*What is required*
Nothing but the lines from the one containing "Wham Casa Dish" through the last line of the entries should appear in the output, each verbatim.

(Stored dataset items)
****************************************
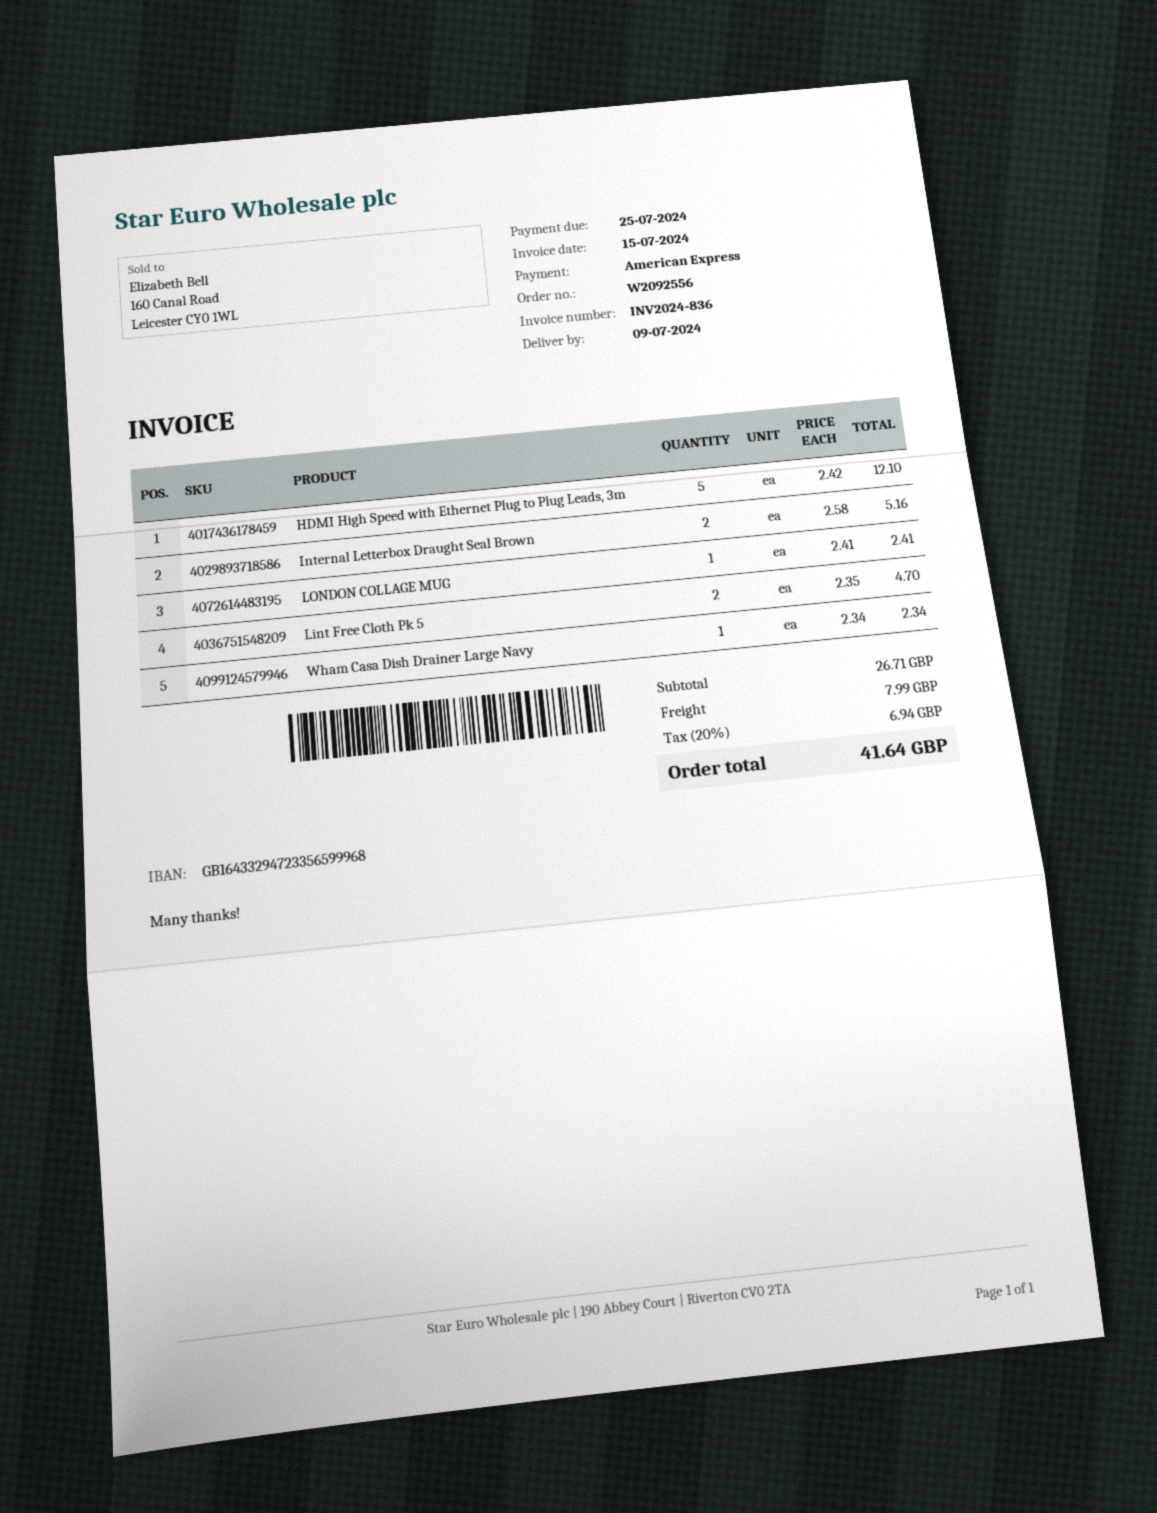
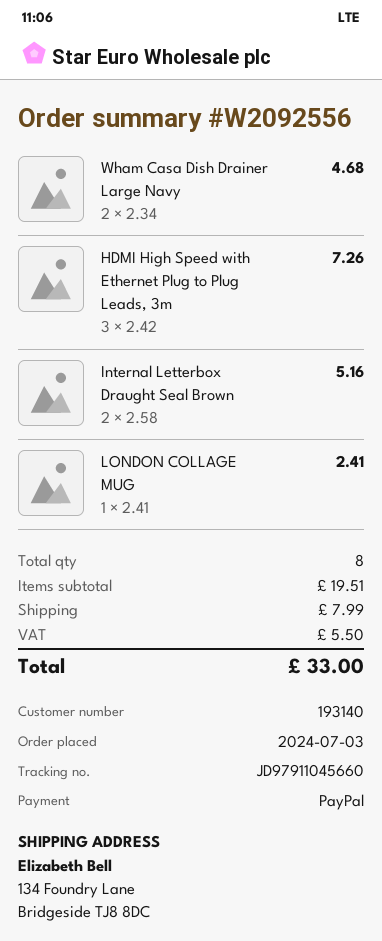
payment method: American Express -> PayPal
HDMI High Speed with Ethernet Plug to Plug Leads, 3m: 5 x 2.42 = 12.10 -> 3 x 2.42 = 7.26
Lint Free Cloth Pk 5: 2 x 2.35 = 4.70 -> none
Wham Casa Dish Drainer Large Navy: 1 x 2.34 = 2.34 -> 2 x 2.34 = 4.68
subtotal: 26.71 -> 19.51
tax: 6.94 -> 5.50
total: 41.64 -> 33.00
****************************************
*Task result*
Wham Casa Dish Drainer Large Navy: 1 x 2.34 = 2.34 -> 2 x 2.34 = 4.68
subtotal: 26.71 -> 19.51
tax: 6.94 -> 5.50
total: 41.64 -> 33.00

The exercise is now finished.